The fanciful greenish white bird practically hooked itself once I found the right fabics to use. The striped white/green/tan wool, shown here, was augmented with another striped wool from which I carefully chose the colors for the bird’s feathers.

First, the disclaimer: I never intended to hook this in what crewel experts might consider the proper crewel colors or the historically correct fancy stitches. That approach doesn’t appeal to me; I enjoy being a little more loose and unscripted. Nor did I intend to use 6- or 8- or 10-swatch dyed wool to get intricate, delicate shading you might expect in a crewel rug. My hooking style lies somewhere in between the two ends of the spectrum: neither primitive nor fine-cut with fine shading. Wanda Kerr coined the term “prim-phisticated,” and I like that made-up word. To me, it says wider cut than those gorgeous fine-cut florals (but not as wide as a true primitive rug might be) and a bit more elegant than a primitive rug.
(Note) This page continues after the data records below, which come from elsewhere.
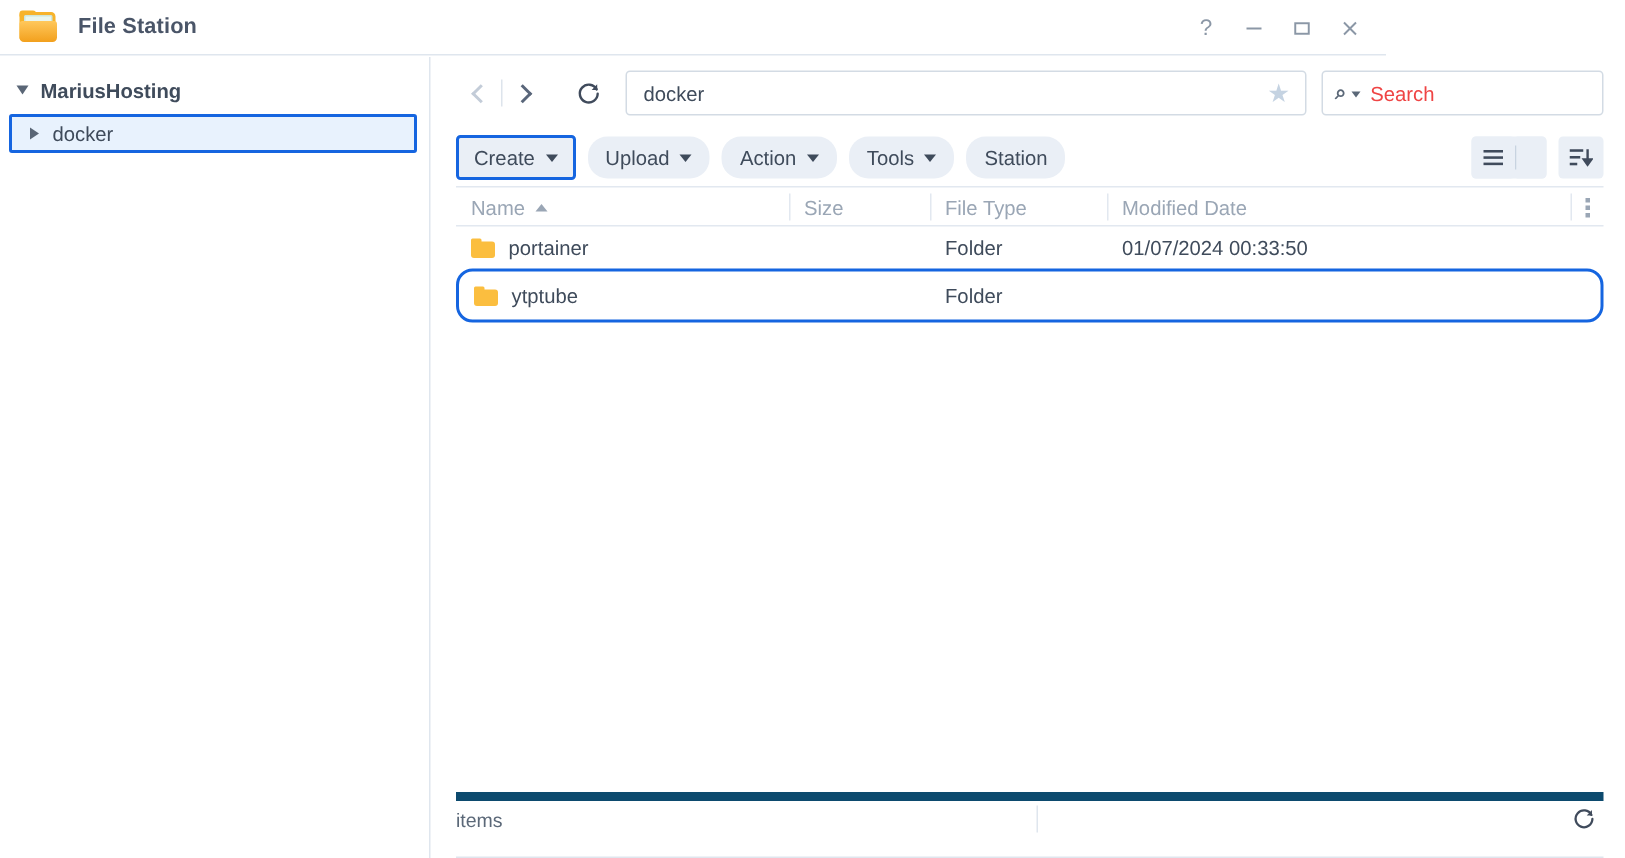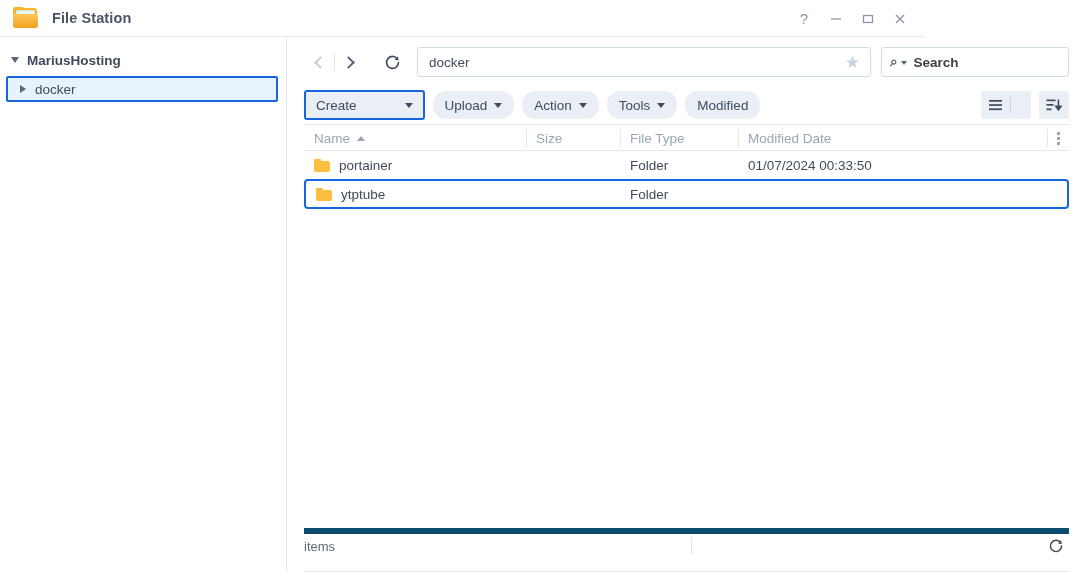--- a/index.html
+++ b/index.html
@@ -109,7 +109,7 @@
   .search-q { font-size:13.5px; font-weight:bold; color:#5b6878; }
   .mini-caret { width:0;height:0;border-left:3.5px solid transparent;border-right:3.5px solid transparent;
     border-top:4.5px solid #5b6878; margin:2px 0 0 3px; }
-  .search-ph { font-size:13.5px; color:#404040; margin-left:7px;font-weight:bold; }
+  .search-ph { font-size:13.5px; color:#ef4444; margin-left:7px; }
 
   .toolbar { display:flex; align-items:center; height:38px; padding:0 14px 0 16px; }
   .tbtn {

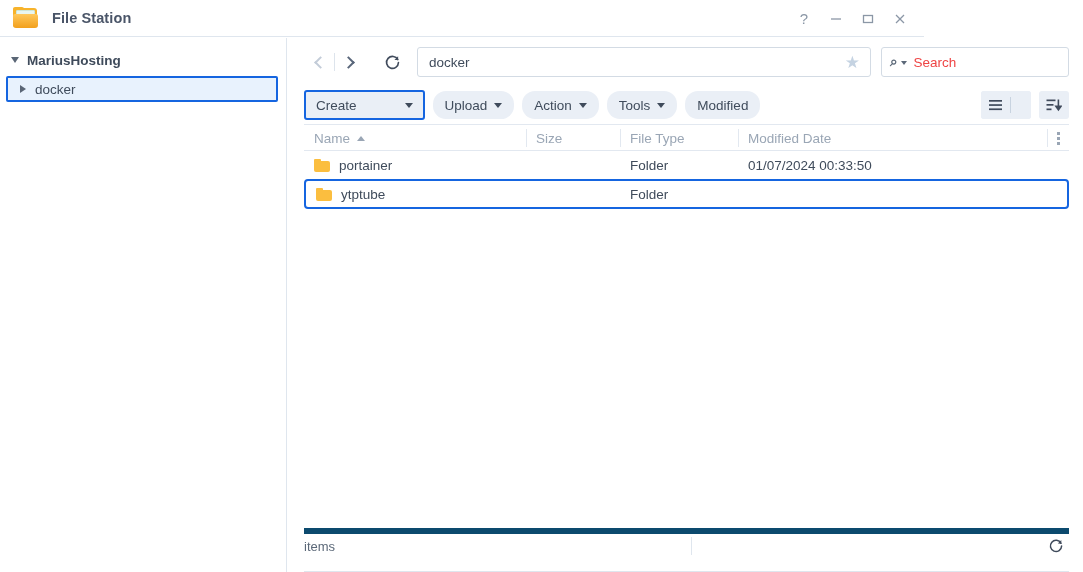--- a/index.html
+++ b/index.html
@@ -120,7 +120,7 @@
   .tbtn .dcaret { width:0;height:0;border-left:4px solid transparent;border-right:4px solid transparent;
     border-top:5px solid #3f4b5b; margin-left:7px; }
   .tbtn.focused {
-    border:2px solid #1565e0; background:#eaeff6; padding:0 10px; height:30px; border-radius:3px;gap:41px;
+    border:2px solid #1565e0; background:#eaeff6; padding:0 10px; height:30px; border-radius:3px;
   }
   .tb-spacer { flex:1; }
   .icon-btn {

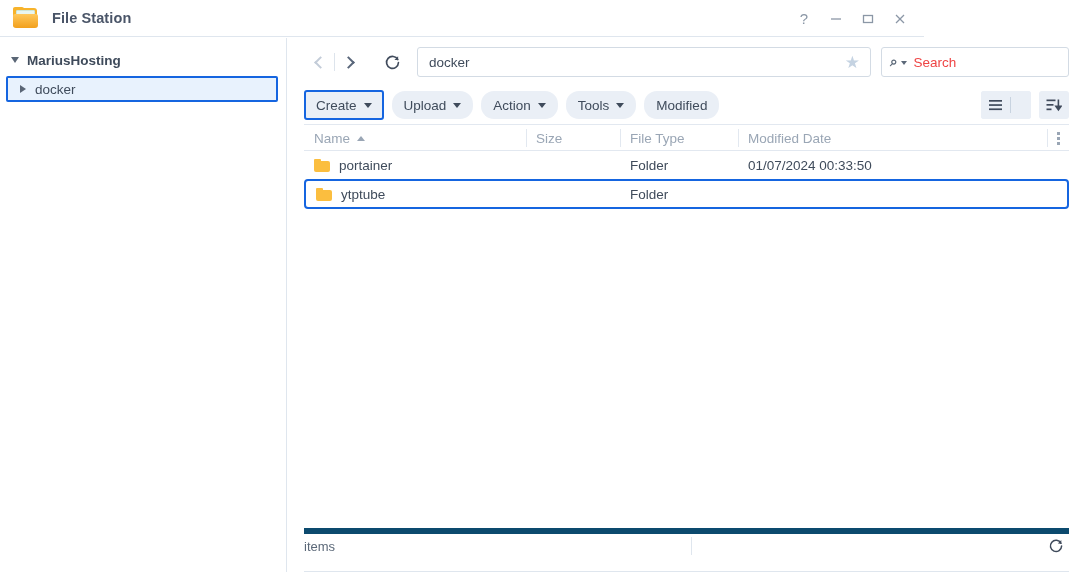--- a/index.html
+++ b/index.html
@@ -269,7 +269,7 @@
         <span class="dcaret"></span>
       </button>
       <button class="tbtn">
-        <span>Modified</span>
+        <span>Station</span>
       </button>
       <div class="tb-spacer"></div>
       <div class="view-combo">

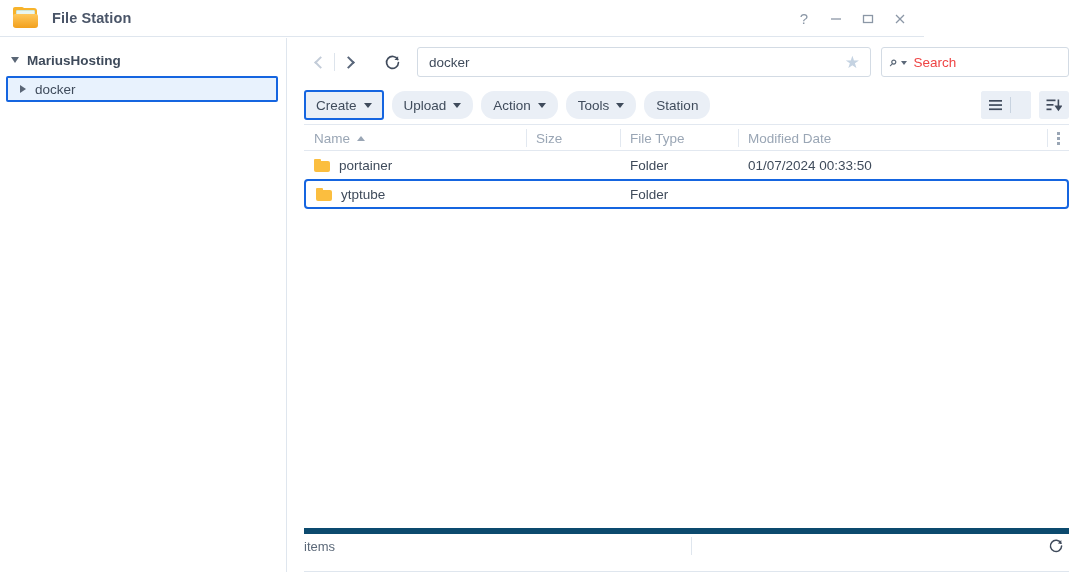--- a/index.html
+++ b/index.html
@@ -156,7 +156,7 @@
     position:relative; height:28px; display:flex; align-items:center;
     font-size:13.5px; color:#3f4b5b;
   }
-  .row.selected { border:2px solid #1565e0; border-radius:4px; height:30px; }
+  .row.selected { border:2px solid #1565e0; border-radius:11px; height:36px; }
   .cell { position:absolute; display:flex; align-items:center; height:100%; padding-left:10px; }
   .folder-ic {
     width:16px;height:13px;position:relative;flex:none;margin-right:9px;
My prim-phisticated crewel rug will be mostly #5- and 6-cut, with a 7-cut background and 4-cut details where I need them. I’ve gone far enough now that I have learned a thing or two about how to hook this pattern. My struggle with color continues: when I am not careful I tend toward the “muddy middle,” where there is not enough contrast between or within motifs to work well.  So, I take it out and try again.